* **Input**:
-- Opening Marker --
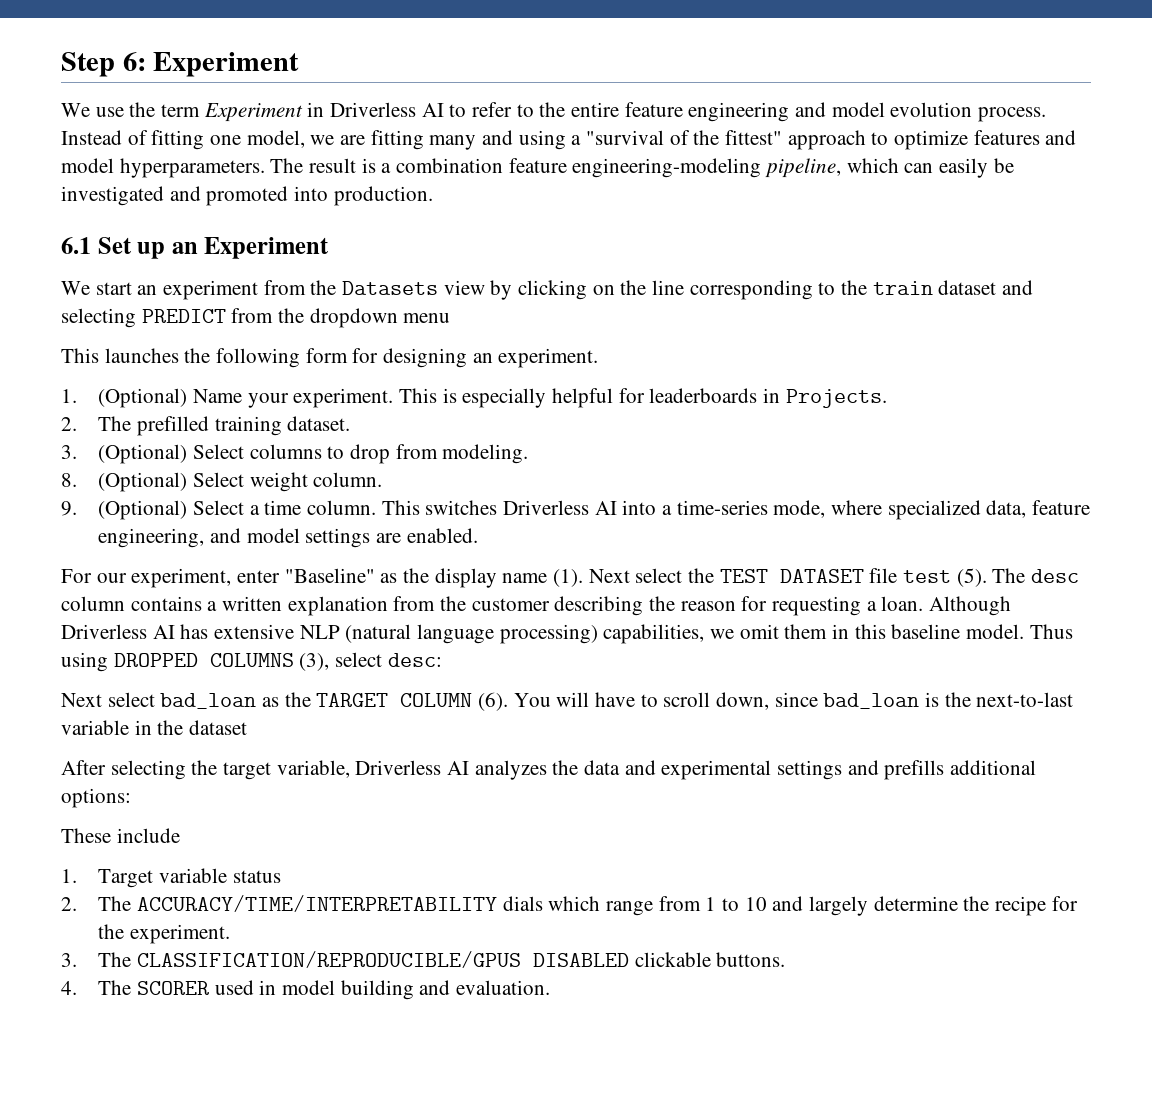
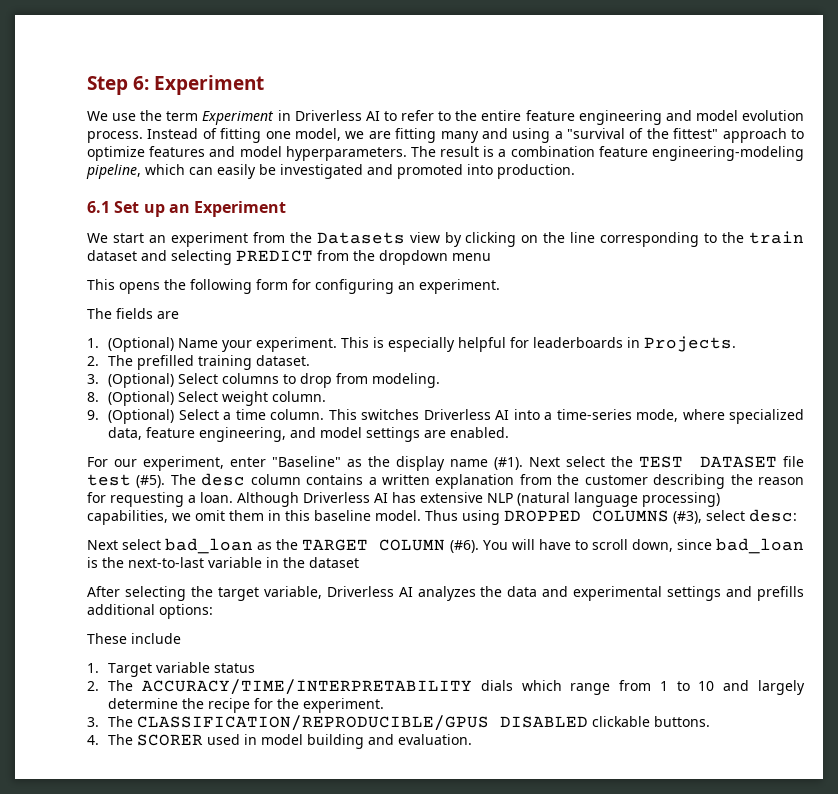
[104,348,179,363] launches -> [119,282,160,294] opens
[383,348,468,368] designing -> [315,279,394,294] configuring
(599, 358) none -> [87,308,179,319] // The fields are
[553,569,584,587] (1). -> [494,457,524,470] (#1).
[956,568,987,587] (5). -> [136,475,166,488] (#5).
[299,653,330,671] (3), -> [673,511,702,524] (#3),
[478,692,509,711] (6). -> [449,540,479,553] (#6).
-- Closing Marker --
-- Opening Marker --
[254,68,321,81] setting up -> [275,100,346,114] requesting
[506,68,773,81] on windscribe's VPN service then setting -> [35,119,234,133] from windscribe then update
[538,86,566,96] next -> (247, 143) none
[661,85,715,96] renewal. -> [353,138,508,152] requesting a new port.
-- Closing Marker --
* **What you have to do**: Print the lines above from the one with "[956,568,987,587] (5). ->" through the one with "[478,692,509,711] (6). ->", both included, exactly as written and nothing more.

* **Exercise output**:
[956,568,987,587] (5). -> [136,475,166,488] (#5).
[299,653,330,671] (3), -> [673,511,702,524] (#3),
[478,692,509,711] (6). -> [449,540,479,553] (#6).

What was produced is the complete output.